Fig. 2 Comparison of fluorescence increase (λ_Ex/Em 485/525 nm) with substrates 3 (Asp-Glu-Pro-Asp-Ahx), 10 (Asp-Glu-Pro-Asp-Ser-Ahx) and 11 (Asp-Glu-Val-Asp-Ser-Ahx) at 3.1 μM (n = 3, standard deviation ±1.0–3.1 RFU) incubated with caspase-3 and caspase-7 (15 nM) for 60 min.

To further examine the specificity of the substrates, reactivity with cathepsin B was evaluated (ESI,† Fig. S5). The sequences incorporating proline at the X₂ position (peptides 5, 6, 8, and 10) proved to be poor substrates for cathepsin B and were cleaved with a much lower efficiency than their valine counterparts, with 5 (Asp-Glu-Pro-Asp-Ahx) showing no increase in fluorescence. Substrates 6 and 10 showed significantly reduced cleavage by cathepsin B. To establish the relative affinity of cathepsin B and caspase-3 for the same substrate, the cleavage rates by the two enzymes were directly compared, with 5, 6, and 10 showing the highest selectivity towards caspase-3 even with a 1.7-fold higher cathepsin B concentration (Fig. 3).
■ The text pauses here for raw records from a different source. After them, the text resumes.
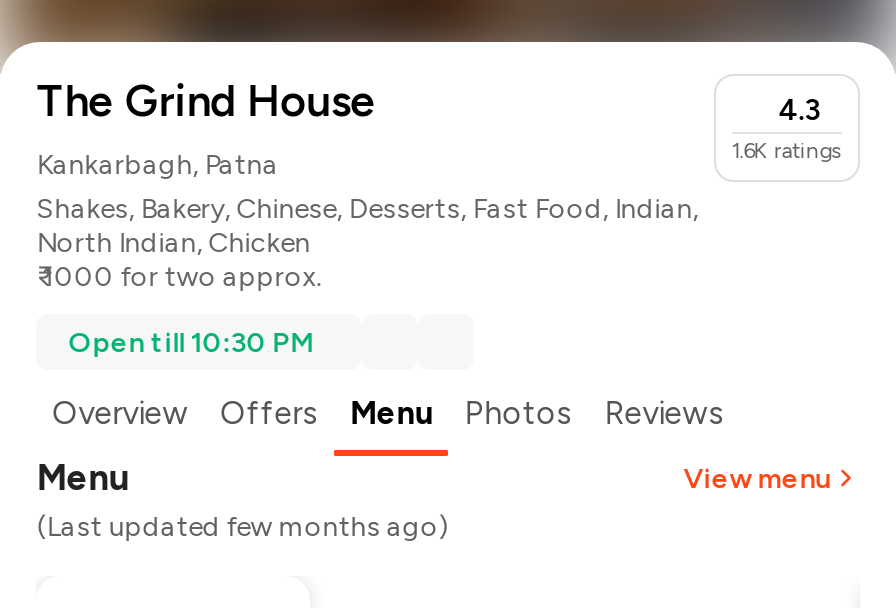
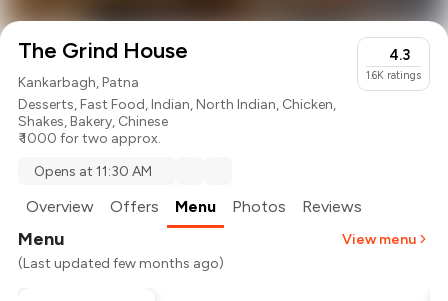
- Shakes, Bakery, Chinese, Desserts, Fast Food, Indian,
- North Indian, Chicken
+ Desserts, Fast Food, Indian, North Indian, Chicken,
+ Shakes, Bakery, Chinese

- Open till 10:30 PM
+ Opens at 11:30 AM
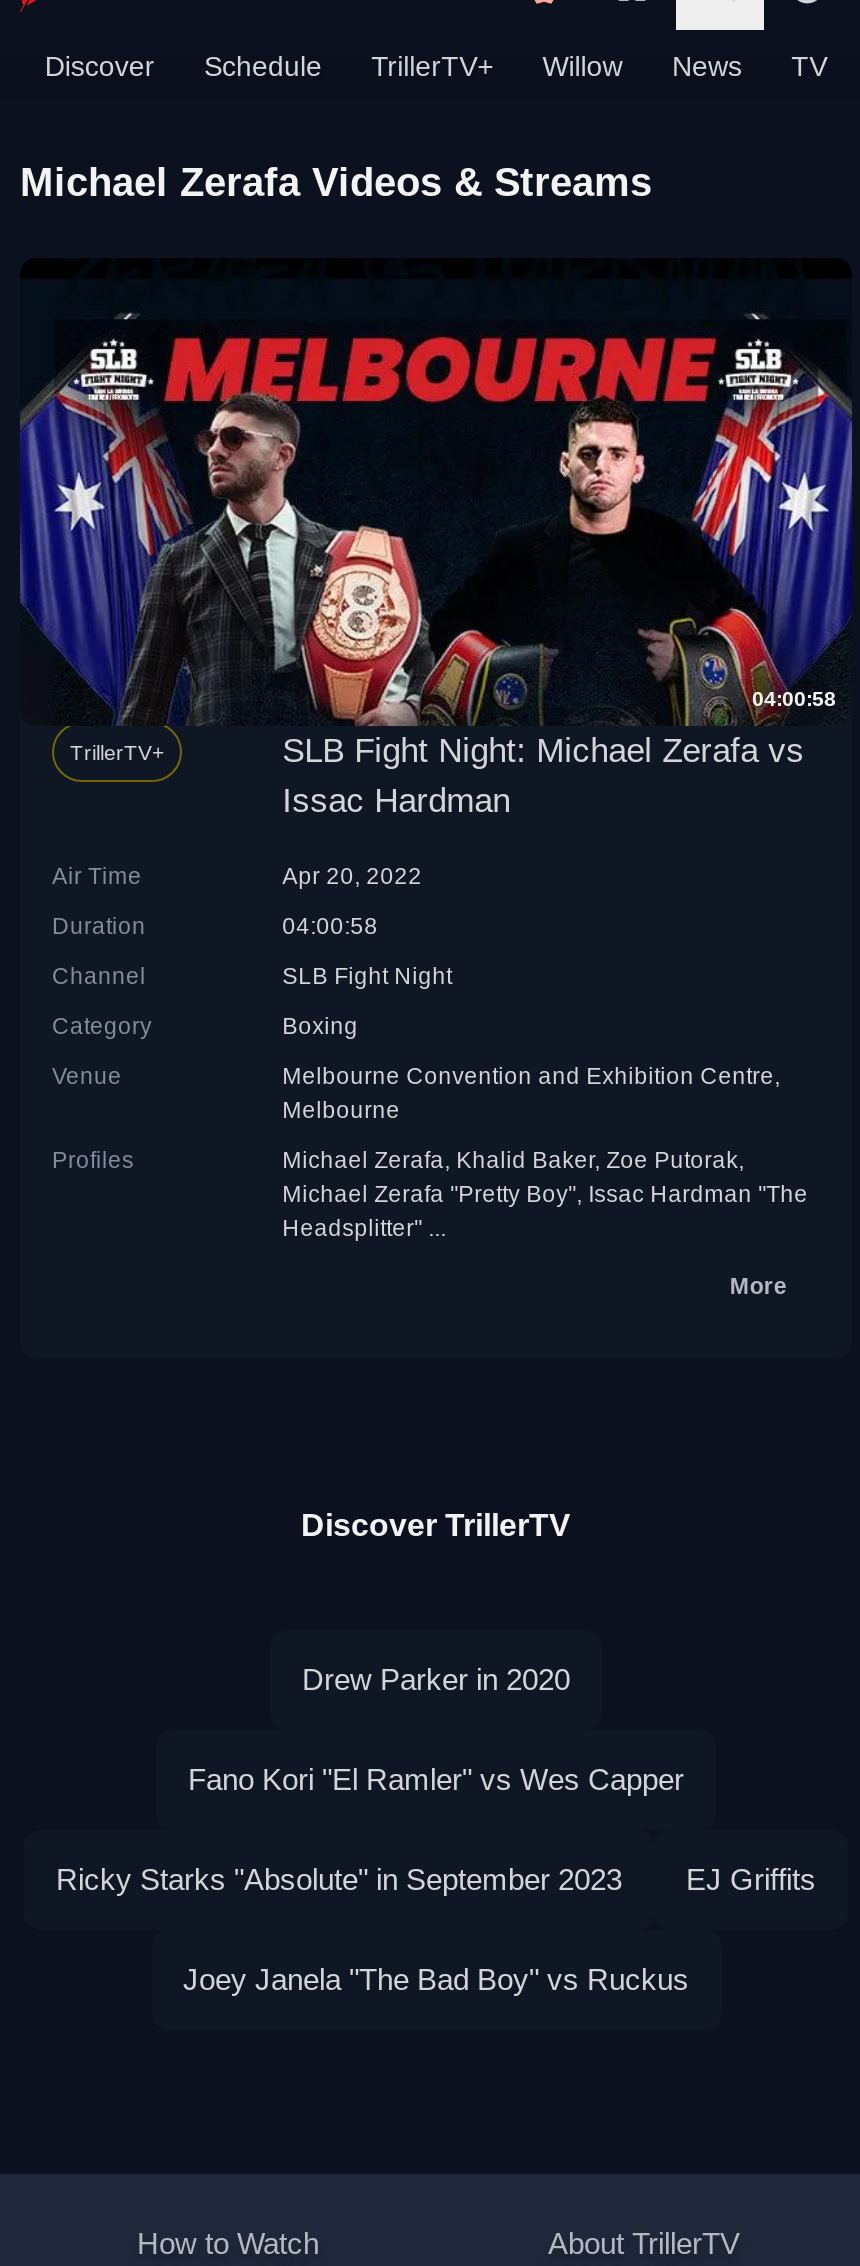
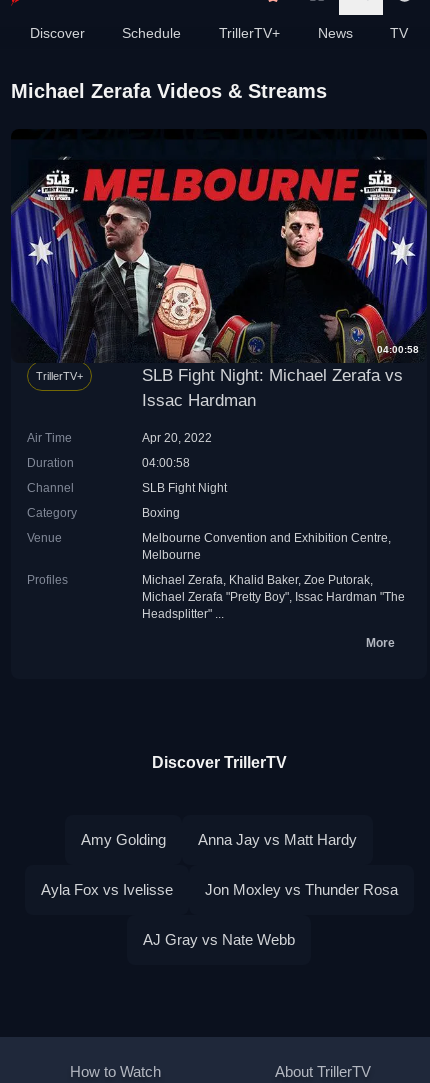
- Willow

- Drew Parker in 2020
- Fano Kori "El Ramler" vs Wes Capper
- Ricky Starks "Absolute" in September 2023
- EJ Griffits
- Joey Janela "The Bad Boy" vs Ruckus
+ Amy Golding
+ Anna Jay vs Matt Hardy
+ Ayla Fox vs Ivelisse
+ Jon Moxley vs Thunder Rosa
+ AJ Gray vs Nate Webb
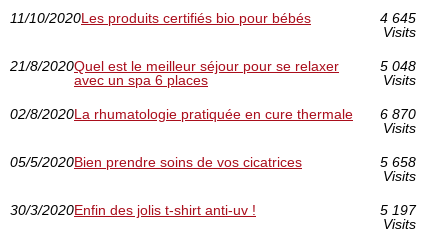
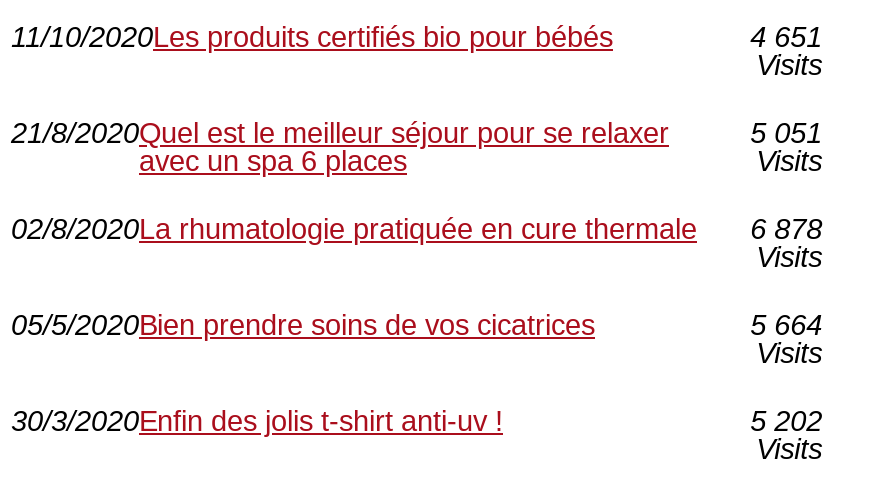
- 4 645
+ 4 651

- 5 048
+ 5 051

- 02/8/2020La rhumatologie pratiquée en cure thermale 6 870
+ 02/8/2020La rhumatologie pratiquée en cure thermale 6 878

- 5 658
+ 5 664

- 5 197
+ 5 202
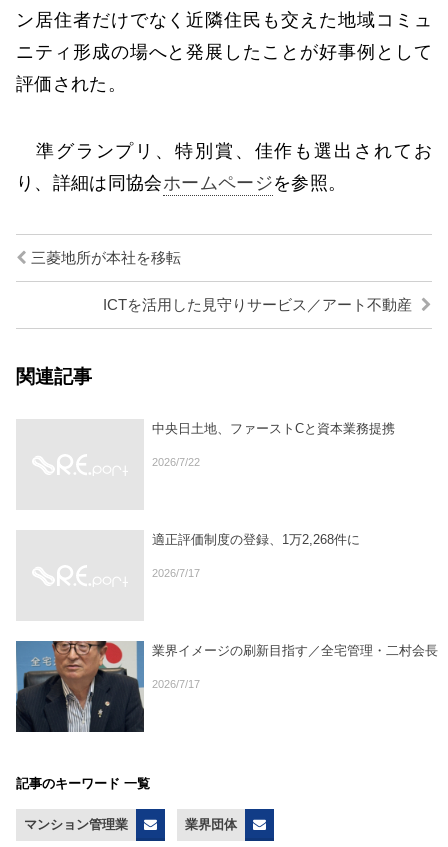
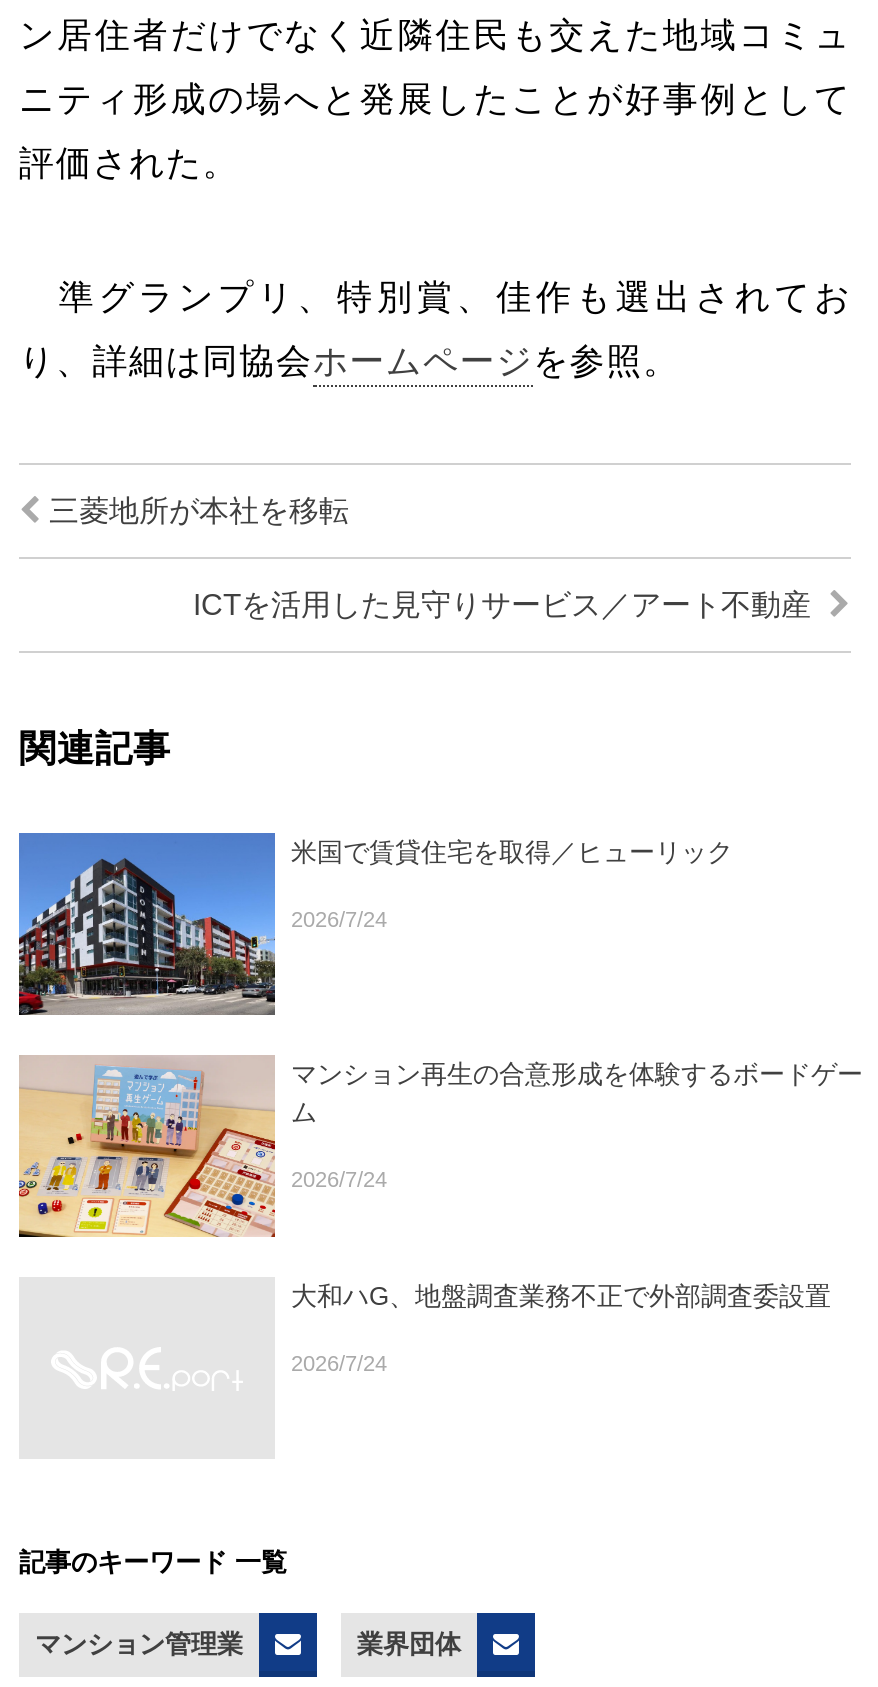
+ [image]

+ [image]

- 中央日土地、ファーストCと資本業務提携
+ 米国で賃貸住宅を取得／ヒューリック

- 2026/7/22
+ 2026/7/24

- 適正評価制度の登録、1万2,268件に
+ マンション再生の合意形成を体験するボードゲー
+ ム

- 2026/7/17
+ 2026/7/24

- [image]

- 業界イメージの刷新目指す／全宅管理・二村会長
+ 大和ハG、地盤調査業務不正で外部調査委設置

- 2026/7/17
+ 2026/7/24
Fig. 3 Comparison of activation by caspase-3 (15 nM) and cathepsin B (25 nM) with substrates (10 μM, n = 3) containing proline or valine at the X₂ position (6vs.7 and 10vs.11). The fluorescencewas divided by the background fluorescence (no enzyme) to give a “RFU fold increase” for each probe ((RFU_enzyme/RFU_blank)–1). This was done to allow comparison with the reduced fluorescence of fluorescein in the acidic cathepsin buffer (pH 5).

Conclusions

11 FRET-based fluorogenic substrates, having a pentapeptide sequence with two variable positions, were designed and synthesised with the aim of identifying a caspase-3 selective peptide. Replacement of the valine with a proline in the traditional, non-selective Asp-Glu-Val-Asp recognition sequence yielded substrates with good selectivity over caspase-7 and cathepsin B. In particular peptide sequence Asp-Glu-Pro-Asp-Ser (substrates 3 and 10), was able to selectively quantify caspase-3 activity in vitro without notable caspase-7 and cathepsin B cross-reactivity. Furthermore, the binding affinities of these new substrates for caspase-3 were significantly increased (>3-fold) compared to the two widely used substrates MCA and AFC, compared to the two commercially available fluorogenic caspase-3 substrates, while also exhibiting good catalytic efficiency. The substrates based on Asp-Glu-Pro-Asp-Ser, have the potential to solve experimental issues caused by the lack of enzyme selectivity of commonly used substrates, providing a more accurate analysis of caspase-3 activity in cancer and beyond. Application of these selective substrates to probes enabling caspase-3 imaging in cell-based assays is currently underway.

Acknowledgements

Cancer Research UK is thanked for funding MM, Caja Madrid and Ramon Areces Foundation for funding AMPL, and Dr Scott Webster (QMRI, Edinburgh) for the extensive use of his plate reader.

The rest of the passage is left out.